According to the city’s law department, municipal authorities “have operated with the assumptions that compliance with ICE detainers was mandated under federal laws.”
With the settlement in place now, civil rights attorneys involved in the lawsuit since 2010 now have another issue to address. The finding of thousands of qualified immigrants, some of whom may have died or were scattered over other parts of the United States and even living in different countries.
One of the top attorneys on the case, Debra Greenberger, stated that her group was “clear that it was going to be hard to find people.” People can submit claims online, she added to her comment and said her staff cooperates with regional immigration organizations to promote the initiative.
Greenberger said the settlement addressed the injustices “against these immigrants who were forced into incarceration in horrific conditions when they should have been allowed to go home…we think it’s an important statement about this city’s past culpability in turning and even some being citizens over to ICE when that was not something they lawfully should have been doing,” Greenberger noted.
The settlement brought an end to a problematic legal struggle that started 14 years ago when Oscar Onadia, an immigrant from Burkina Faso, in West Africa, was detained at Rikers Island for an additional 41 days after serving his sentence.

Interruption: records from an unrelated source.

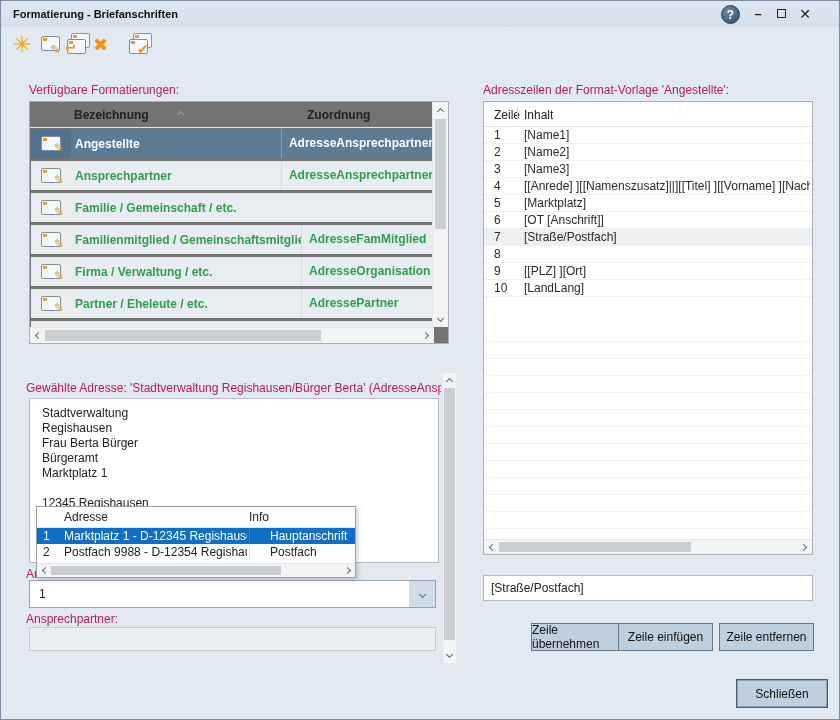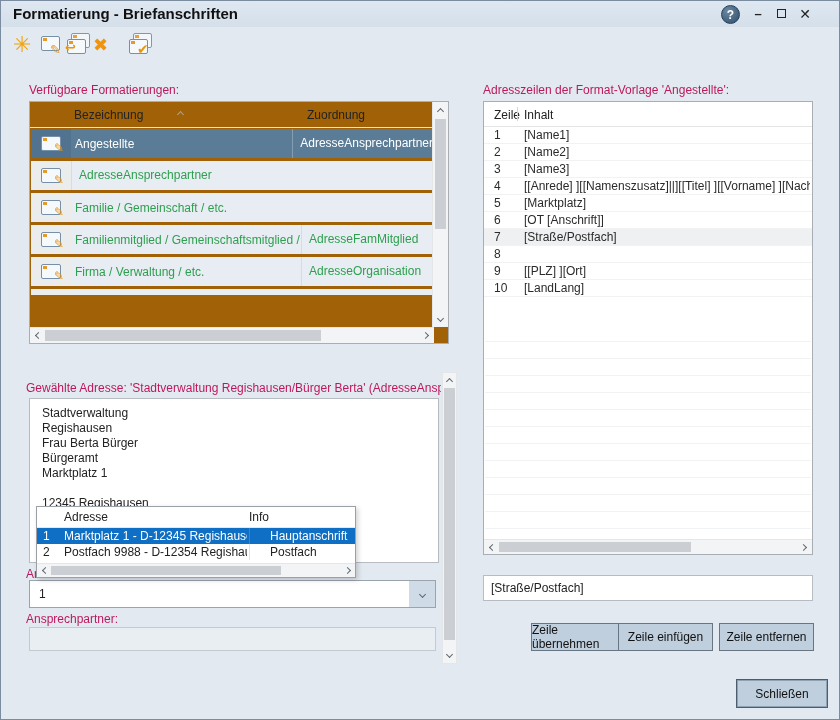--- a/index.html
+++ b/index.html
@@ -15,7 +15,7 @@
   
   .titlebar{position:absolute;left:0;top:0;width:840px;height:26px;
     background:linear-gradient(#dfe8f1,#d4dfea);}
-  .title-text{position:absolute;left:12px;top:0;line-height:26px;font-weight:bold;font-size:15px;color:#111;}
+  .title-text{position:absolute;left:12px;top:0;line-height:26px;font-weight:bold;font-size:11px;color:#111;}
   .help-btn{position:absolute;left:720px;top:4px;width:19px;height:19px;border-radius:50%;
     background:radial-gradient(circle at 35% 30%,#6d89a3,#2e4d69);border:1px solid #22405c;
     color:#fff;font-weight:bold;font-size:12px;text-align:center;line-height:18px;cursor:default;}

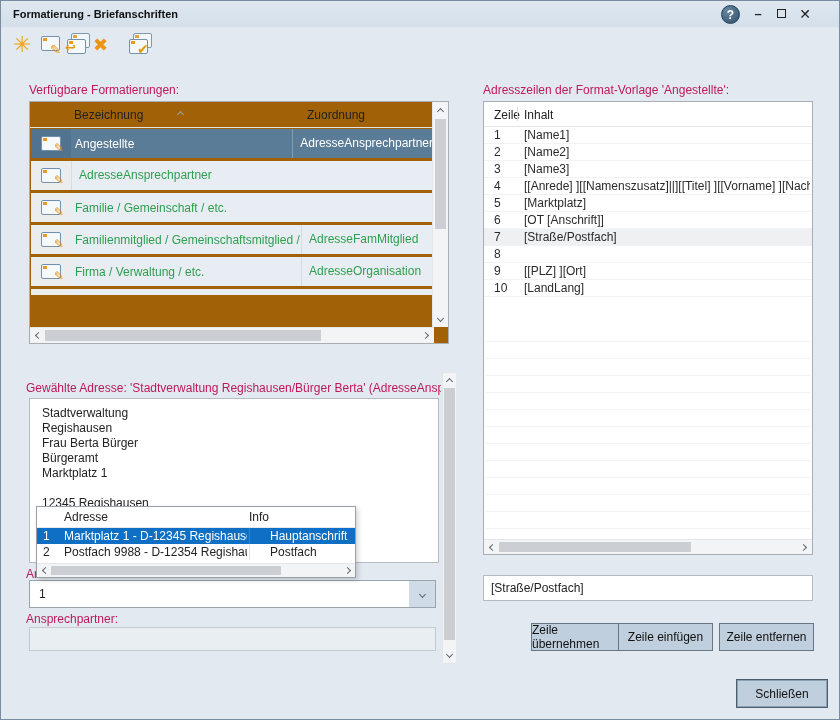--- a/index.html
+++ b/index.html
@@ -40,7 +40,7 @@
   .panel-label{position:absolute;color:#be185d;white-space:nowrap;}
 
   
-  .ltable{position:absolute;left:28px;top:100px;width:420px;height:243px;background:#a16207;border:1px solid #a8aeb4;}
+  .ltable{position:absolute;left:28px;top:100px;width:420px;height:243px;background:#737373;border:1px solid #a8aeb4;font-weight:bold;}
   .ltable .hdr{position:relative;height:26px;border-bottom:1px solid #e2e4e6;color:#222;}
   .ltable .hdr .h-bez{position:absolute;left:44px;top:6px;}
   .ltable .hdr .h-zu{position:absolute;left:277px;top:6px;}

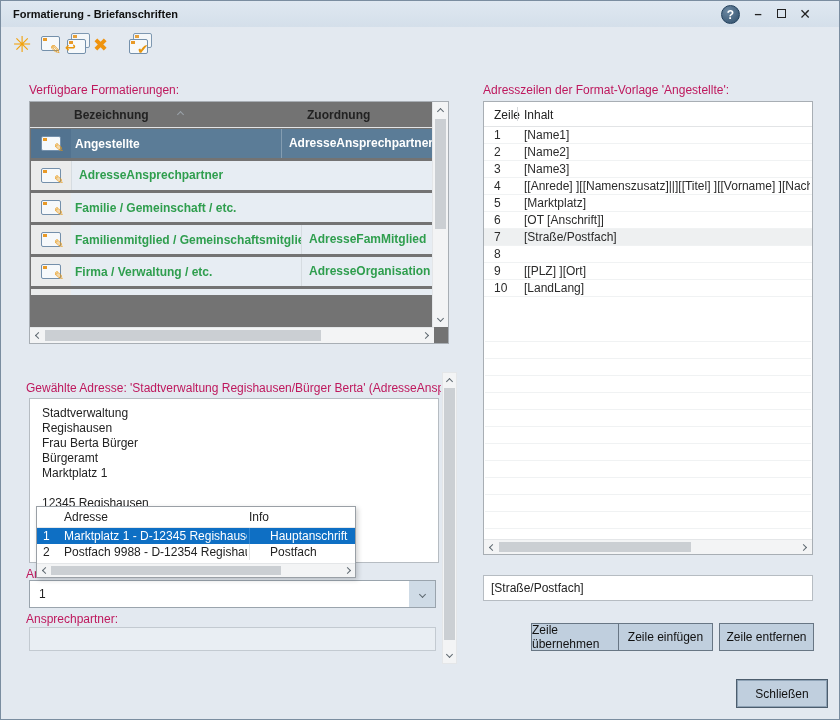--- a/index.html
+++ b/index.html
@@ -178,6 +178,7 @@
       <span class="icell">
           <span class="fmt-ico"></span>
         </span>
+      <span class="bez">Ansprechpartner</span>
       <span class="zu">AdresseAnsprechpartner</span>
     </div>
     <div class="lrow">

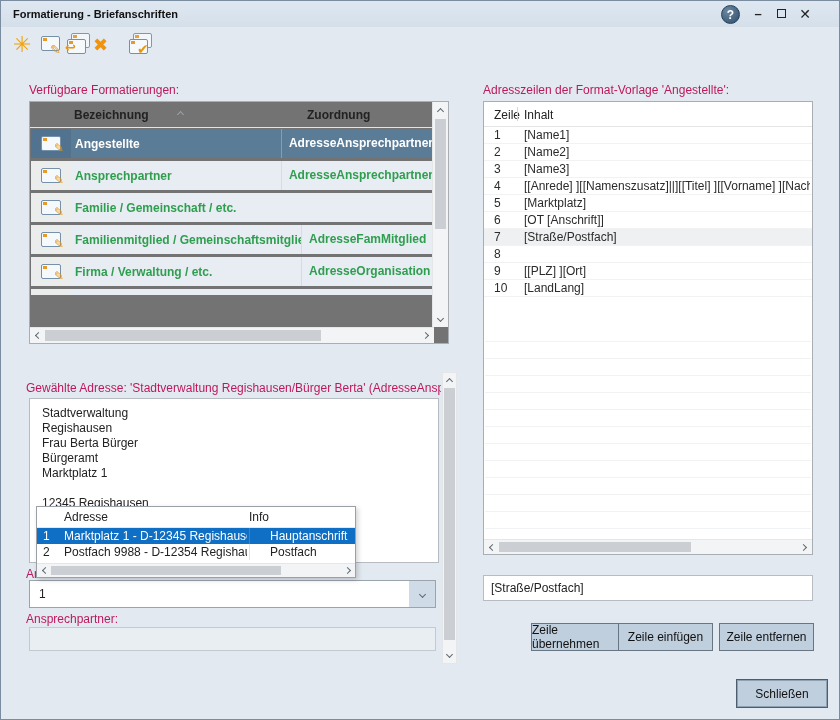--- a/index.html
+++ b/index.html
@@ -201,6 +201,13 @@
       <span class="bez">Firma / Verwaltung / etc.</span>
       <span class="zu">AdresseOrganisation</span>
     </div>
+    <div class="lrow">
+      <span class="icell">
+          <span class="fmt-ico"></span>
+        </span>
+      <span class="bez">Partner / Eheleute / etc.</span>
+      <span class="zu">AdressePartner</span>
+    </div>
     <div class="lrow partial">
       <span class="icell"></span>
     </div>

The complaint filed included hundreds of others who were or may have been wrongfully incarcerated by the New York City’s Department of Corrections. The complaint was approved as a class-action lawsuit in 2017.
Onadia should have been freed two days after being apprehended on Dec. 10, 2008, for driving without a license. However, ICE filed a “detainer request,” a procedure that asks prisons to keep a person for up to 48 hours beyond their planned release.
Unfortunately, the lengthy talks resulting from the class-action case lasted longer than Onadia: According to Greenberger, Onadia passed away earlier this year in his early 50s. In addition to the compensation for the 41 days he was in jail, the city would also give his wife $25,000.
It is also reported that a settlement administrator, a third-party organization designated by the court, will use a list of former prisoners with ICE detainer requests that the city has submitted to attempt to locate claimants. The number of claims filed and the time each person was detained will determine the payments.